The above experiments have been useful for studying the influence of miRNAs on flavivirus genomes, but they all employed artificial flaviviruses. Another strategy proposed to control flavivirus infections is the design of miRNAs using the viral genome as a template (Table 3). These artificial miRNAs (amiRNAs) have been designed against conserved regions of DENV-2 or JEV genomes, cloned into an expression vector, and transfected into susceptible cell lines. These amiRNAs, especially those directed against the 5’CS and E protein coding regions, have been shown to inhibit DENV infection in BHK-21 and Huh7 cells (Xie et al., 2013). Similar results have been obtained using amiRNAs targeted to the 3’ UTR of JEV and N2a neuronal cells (Sharma et al., 2018).
Bioinformatics predictions: Finding the best algorithm for miRNA-3´UTR flavivirus genome interactions
There are two main methods to identify miRNAs that have targets in the flavivirus genome. The first is the use of in vitro or in vivo strategies (Girardi et al., 2018), which can be costly and time-consuming. The second is to perform bioinformatics analysis to increase the possibility of defining a panel of miRNAs that target the flavivirus genome. A large set of miRNA target prediction tools have been developed, including databases, such as miRSystem, mirPath, STarMir, miRDB, and PicTar, and target prediction software programs, such as TargetScan, miRmap, and RNAhybrid. In most circumstances, prediction software has more flexibility to predict a large group of mRNA targets and miRNAs. All these programs are based on conserved seed complementarity to the 3’UTR of host-coding mRNAs, and this strategy has been implemented as the gold standard for in vitro prediction of candidates in a short period of time (Peterson et al., 2014).
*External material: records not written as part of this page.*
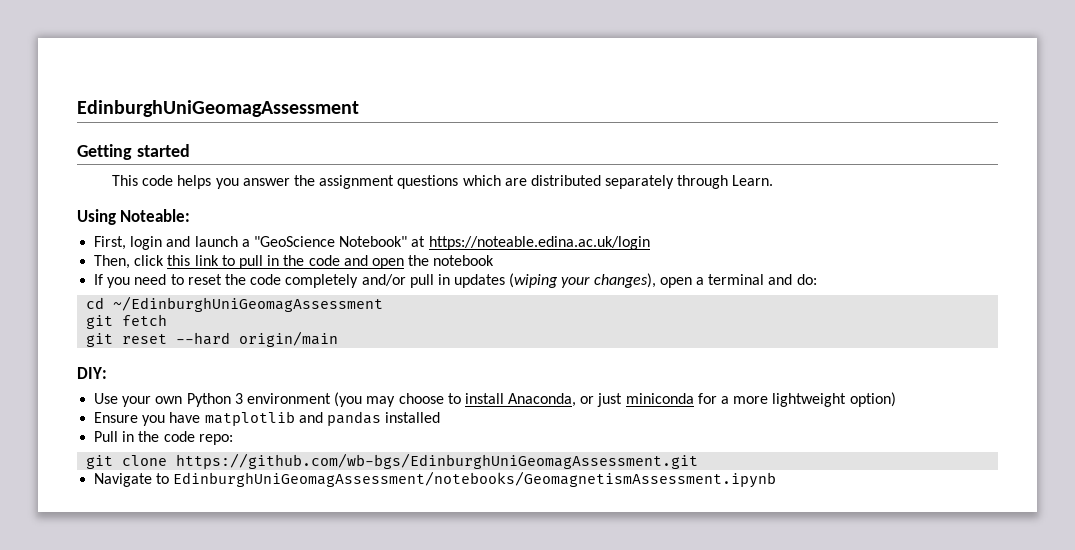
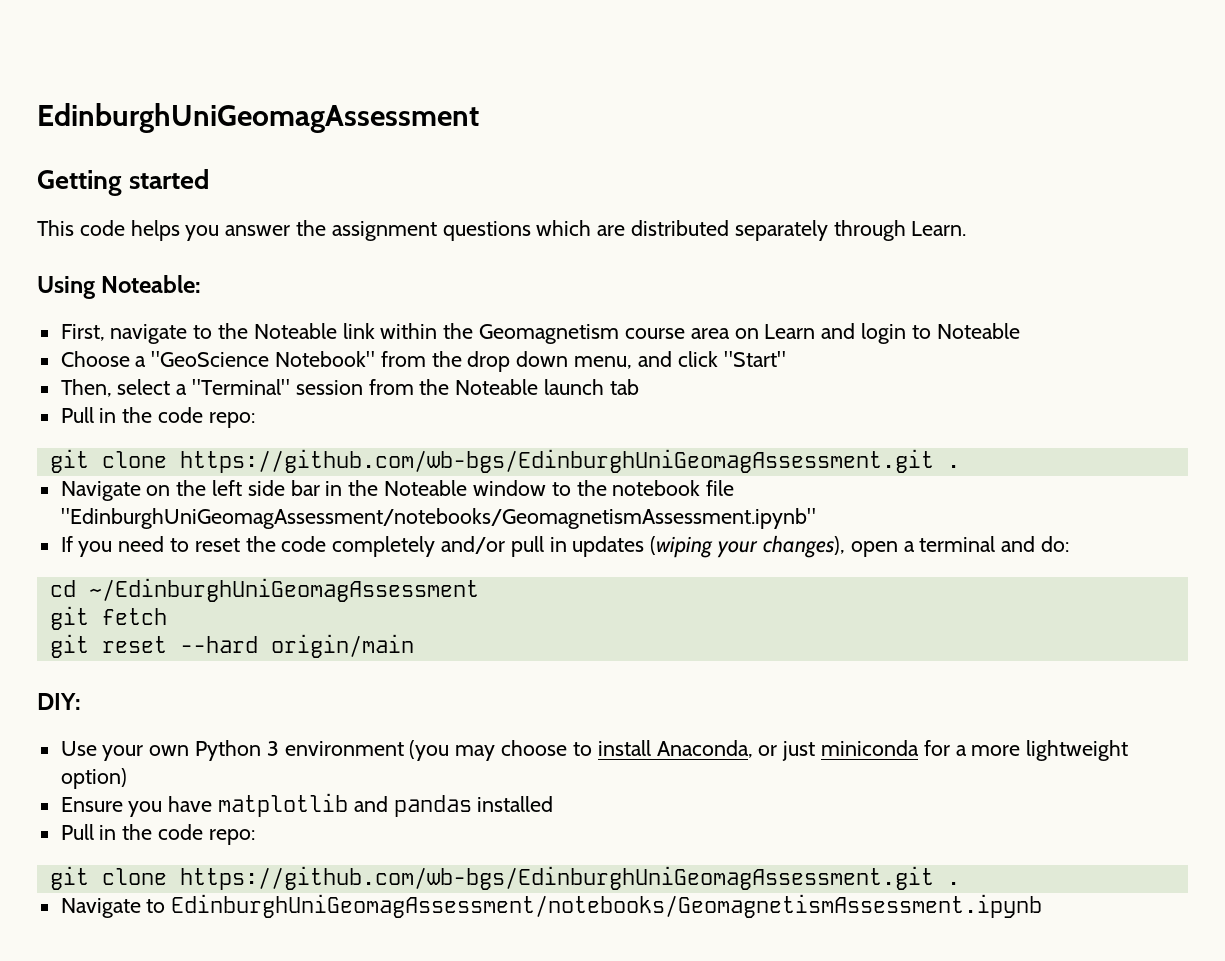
- First, login and launch a "GeoScience Notebook" at https://noteable.edina.ac.uk/login
- Then, click this link to pull in the code and open the notebook
+ First, navigate to the Noteable link within the Geomagnetism course area on Learn and login to Noteable
+ Choose a "GeoScience Notebook" from the drop down menu, and click "Start"
+ Then, select a "Terminal" session from the Noteable launch tab
+ Pull in the code repo:
+ git clone https://github.com/wb-bgs/EdinburghUniGeomagAssessment.git .
+ Navigate on the left side bar in the Noteable window to the notebook file "EdinburghUniGeomagAssessment/notebooks/GeomagnetismAssessment.ipynb"
  Ensure you have matplotlib and pandas installed
  Pull in the code repo:
- git clone https://github.com/wb-bgs/EdinburghUniGeomagAssessment.git
+ git clone https://github.com/wb-bgs/EdinburghUniGeomagAssessment.git .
However, since they can show a large number of false-positives, the results obtained using these programs must be considered with caution. Furthermore, not all potential targets are necessarily assessed by the same programs, making it difficult to find a consensus target. Furthermore, although the algorithms are based on target prediction using interspecies conservation of binding sites of miRNAs that were maintained during evolution (Girardi et al., 2018), not all species are recorded. This is the case for prediction targets in mosquitoes; a very small number of algorithms were considered for invertebrates, including RNAhybrid (Krüger and Rehmsmeier, 2006) and TargetScanFly (Wessels et al., 2019). It is well known that the processing of miRNAs in insects is different from that in mammalian cells (Asgari, 2013).
Another limitation of miRNA target algorithms is the existence of non-canonical miRNA-mRNA interactions that can extend the number of potential targets, and even do not include information on miRNA or mRNA expression levels, casting doubt on the real relevance of these targets (Girardi et al., 2018) even in viral infections models. However, some works have been developed to predict the cellular miRNAs targeting viral genomes. ViTa is a database that compiles all available information of host miRNAs, including humans, mice, rats, and chickens, that have target sites on viruses. Also, the database includes viral miRNAs that potentially bind to host mRNAs (Hsu et al., 2007). MirTarP tool was designed to identify 2557 possible human miRNAs to have targets in viral genomes (3133 viral genes and 3376 viral proteins) of 34 families, including seven different genome types: ssDNA, dsDNA, no RNA stage, dsRNA, ssRNA, retroviruses, deltaviruses, and unclassified viruses (Shu et al., 2018).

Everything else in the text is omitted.